The same result was reached with respect to the individual Rehab Act claims of the plaintiffs who failed to properly exhaust. “Vicarious exhaustion allows a plaintiff to overcome his or her own failure to satisfy the statutory requirement to exhaust administrative remedies if ‘it can fairly be said that’ exhaustion would serve ‘no conciliatory purpose,’” but that could not be said about the failure to exhaust here, the court explained. The court pointed to the important objective of promoting an agency’s awareness of, and ability to resolve, an allegedly program-wide problem and noted that there appeared to be no reason that the class administrative mechanism would have been unavailable or futile in this case. Because there were no exceptional barriers to class exhaustion, the plaintiffs could not overcome the failure personally to exhaust their claims against the government by resort to vicarious exhaustion or “piggybacking.”
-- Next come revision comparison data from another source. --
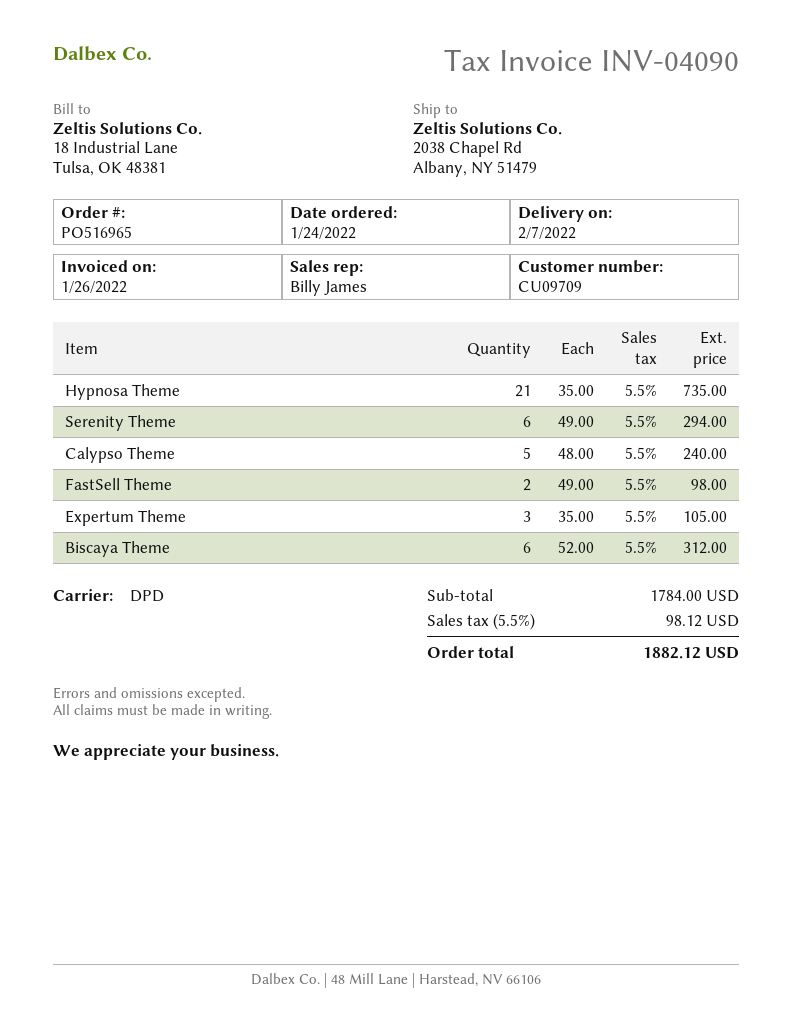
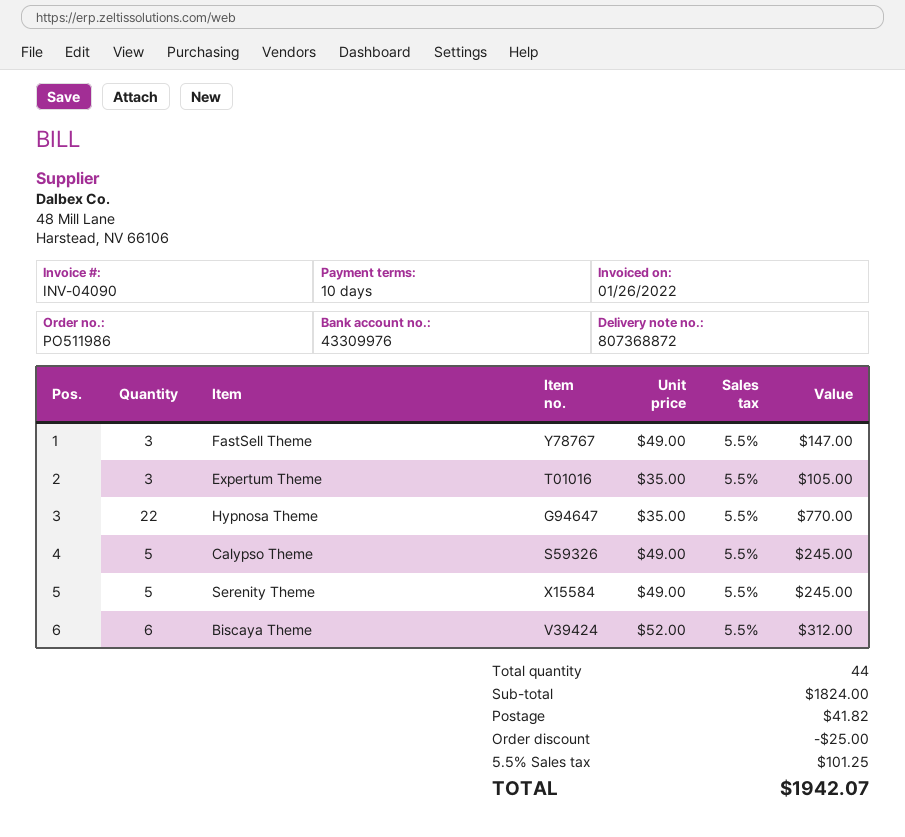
order number: PO516965 -> PO511986
Hypnosa Theme: 21 x 35.00 = 735.00 -> 22 x 35.00 = 770.00
Serenity Theme: 6 x 49.00 = 294.00 -> 5 x 49.00 = 245.00
Calypso Theme: 5 x 48.00 = 240.00 -> 5 x 49.00 = 245.00
FastSell Theme: 2 x 49.00 = 98.00 -> 3 x 49.00 = 147.00
subtotal: 1784.00 -> 1824.00
discount: none -> 25.00
shipping: none -> 41.82
tax: 5.5% = 98.12 -> 5.5% = 101.25
total: 1882.12 -> 1942.07

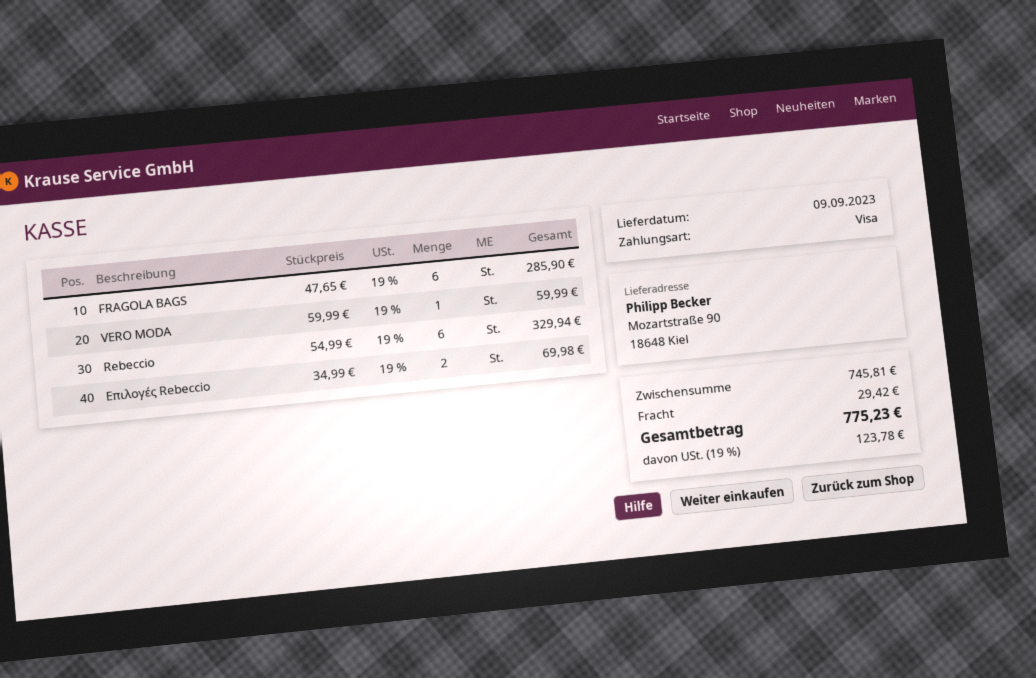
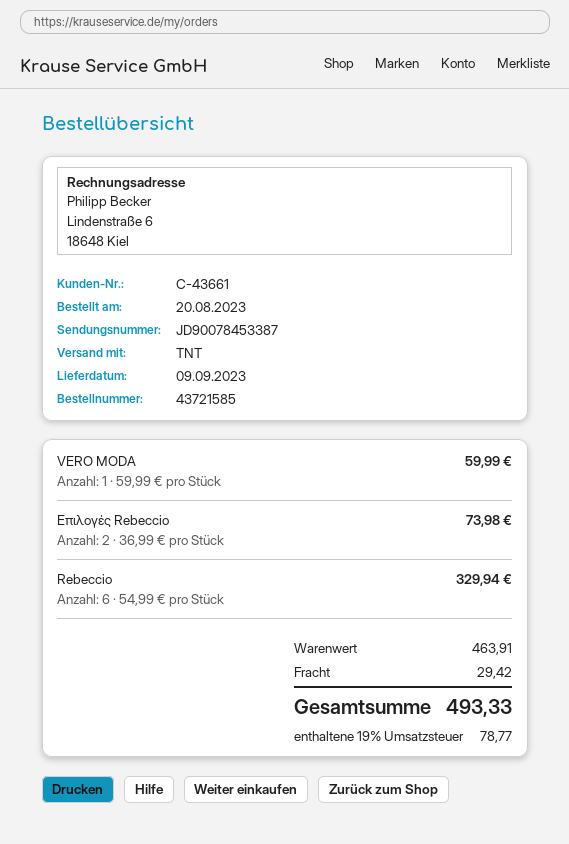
FRAGOLA BAGS: 6 x 47.65 = 285.90 -> none
Επιλογές Rebeccio: 2 x 34.99 = 69.98 -> 2 x 36.99 = 73.98
subtotal: 745.81 -> 463.91
tax: 19% = 123.78 -> 19% = 78.77
total: 775.23 -> 493.33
Leave to amend. On the other hand, the appellate court reversed the district court’s denial of leave to amend to add the discrimination claims of 12 former officers. Here, the lower court’s primary reason for denying leave to add claims under the Rehab Act and ADA was that the plaintiffs made express reference only to due process claims. In the appellate court’s view, however, the motion otherwise made it apparent that the new plaintiffs sought to bring discrimination claims under the ADA and Rehab Act as well. For example, the motion stated that the new plaintiffs had timely exhausted their administrative remedies, which would only be relevant to the discrimination claims. Moreover, the proposed fifth amended complaint that was attached to the motion expressly included Rehab Act and ADA claims.
In addition, although the district court had stated that the defendants would be “prejudiced” if the discrimination claims were added, it was not clear that it viewed those concerns as independently sufficient grounds for declining to grant leave to amend. The appeals court also noted that leave is supposed to be “freely given” unless prejudice or delay is “undue,” that the new plaintiffs were adding substantially the same discrimination claims as the other plaintiffs, and that when they sought to add their claims, class certification had just been denied, making it necessary for the new plaintiffs to assert their own individual claims to obtain relief. For these reasons, the district court should have granted leave to include the new plaintiffs’ claims.